Chromosome-Scale Assembly of the Bread Wheat Genome Reveals Thousands of Additional Gene Copies

Abstract

Bread wheat (Triticum aestivum) is a major food crop and an important plant system for agricultural genetics research. However, due to the complexity and size of its allohexaploid genome, genomic resources are limited compared to other major crops. The IWGSC recently published a reference genome and associated annotation (IWGSC CS v1.0, Chinese Spring) that has been widely adopted and utilized by the wheat community. Although this reference assembly represents all three wheat subgenomes at chromosome-scale, it was derived from short reads, and thus is missing a substantial portion of the expected 16 Gbp of genomic sequence. We earlier published an independent wheat assembly (Triticum_aestivum_3.1, Chinese Spring) that came much closer in length to the expected genome size, although it was only a contig-level assembly lacking gene annotations. Here, we describe a reference-guided effort to scaffold those contigs into chromosome-length pseudomolecules, add in any missing sequence that was unique to the IWGSC CS v1.0 assembly, and annotate the resulting pseudomolecules with genes. Our updated assembly, Triticum_aestivum_4.0, contains 15.07 Gbp of nongap sequence anchored to chromosomes, which is 1.2 Gbps more than the previous reference assembly. It includes 108,639 genes unambiguously localized to chromosomes, including over 2000 genes that were previously unplaced. We also discovered >5700 additional gene copies, facilitating the accurate annotation of functional gene duplications including at the Ppd-B1 photoperiod response locus.

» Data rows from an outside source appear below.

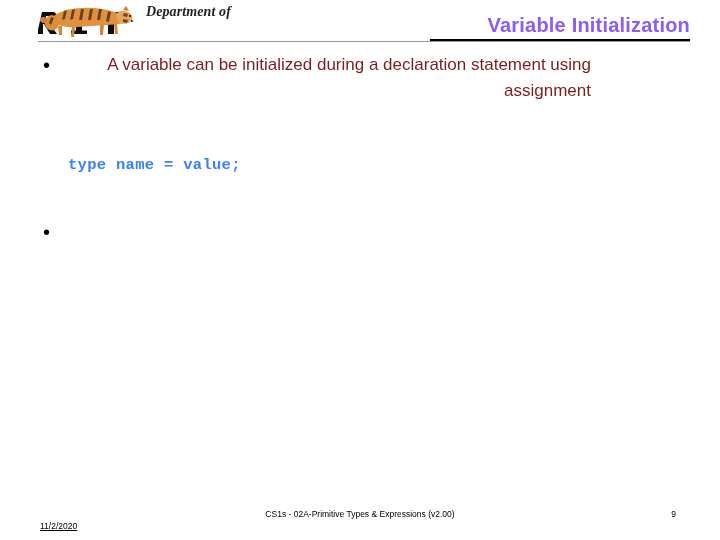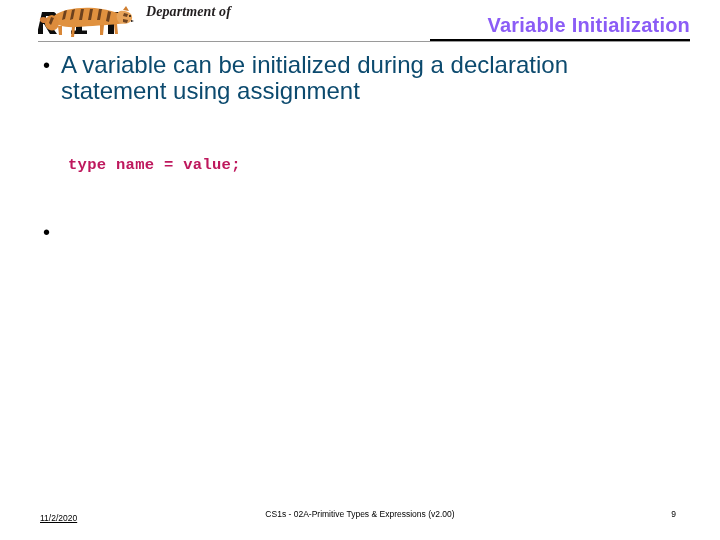"A variable can be initialized" .bullet-text { color: #0c4a6e -> #7f1d1d; font-size: 24px -> 17px; text-align: none -> right }
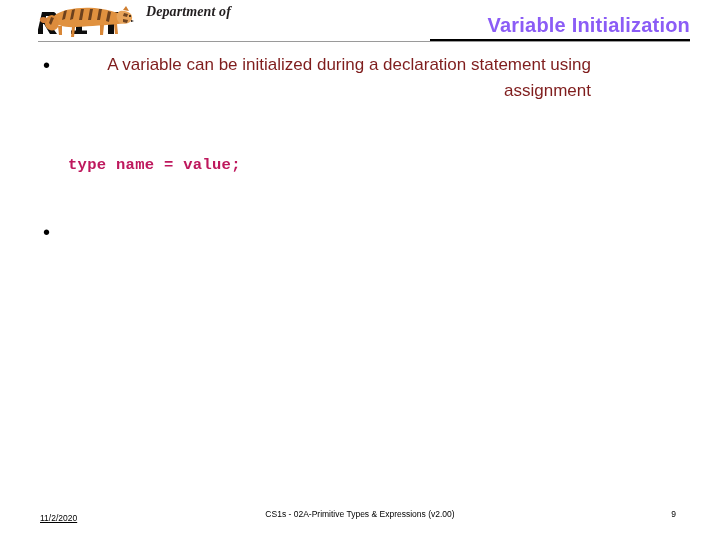"type name = value;" .code-block { color: #be185d -> #3b82f6 }
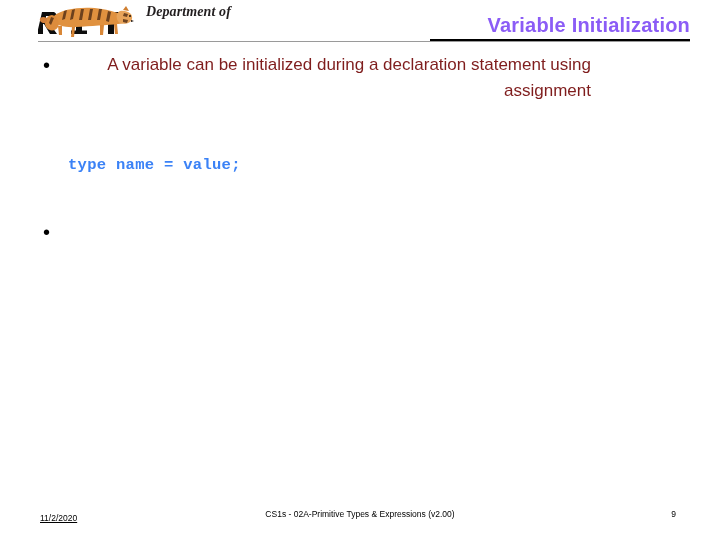"11/2/2020" #footer-date { top: 8px -> 16px }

Keywords: gene annotation; gene duplication; genome assembly; scaffolding; wheat.

Figure 1

The Triticum_aestivum_4.0 assembly scaffolding pipeline. A diagram depicting the Triticum_aestivum_4.0 (T4) assembly scaffolding pipeline, which takes the Triticum_aestivum_3.0 (T3) and IWGSC CS v1.0 (IW) assemblies as input. Gray cylinders represent input or output genome assemblies, while orange boxes show the steps of the scaffolding process.

Figure 2

A comparison of Triticum_aestivum_4.0 and IWGSC CS v1.0 assembly completeness. An ideogram showing the distribution of gap sequence in the Triticum_aestivum_4.0 (T4) and IWGSC CS v1.0 (IW) assemblies. The heatmap color intensity corresponds to the percentage of gap sequence in nonoverlapping 1 Mbp windows along each chromosome. Chromosomes are sorted by T4 length (left to right, top to bottom), highlighting that each T4 chromosome across all three subgenomes has more sequence and fewer gaps than its IW counterpart.

Figure 3

Shared assembly k-mer count distribution. Histogram of 101-mer copy number in the Triticum_aestivum_4.0 (T4) and IWGSC CS v1.0 (IW) assemblies. Only 101-mers shared by both assemblies are considered. While IW has more single-copy 101-mers, T4 represents more 101-mers at higher copy numbers.

Figure 4

Triticum_aestivum_4.0 resolves previously collapsed genic repeats. (A) Histogram depicting the distribution of the number of additional gene copies found in Triticum_aestivum_4.0. (B) Circos plot showing the locations of all additional gene copies (http://omgenomics.com/circa/). Lines are drawn from the location of the gene in IWGSC CS v1.0 (IW) on the right half of the diagram to the location of each copy in Triticum_aestivum_4.0 (T4) on the left half. (C) Dotplot depicting maximal exact matches (MEMs) between T4 Ppd-B1 (x-axis) and a publicly available Chinese Spring Ppd-B1 sequence (GenBank accession JF946485.1) (y-axis). Dashed lines indicate the colinear positions of four PRR genes (red labels). (D) Diagram of the MADS-box transcription factor gene, TraesCS6A02G022700, present in three additional tandem copies in T4 as relative to IW. Ideograms are not drawn to scale. (E) Plot of the short-read coverage in IW starting 5 kb upstream of TraesCS6A02G02270 and extending to the first gap downstream of the gene. The pink dashed lines show the location of the gene.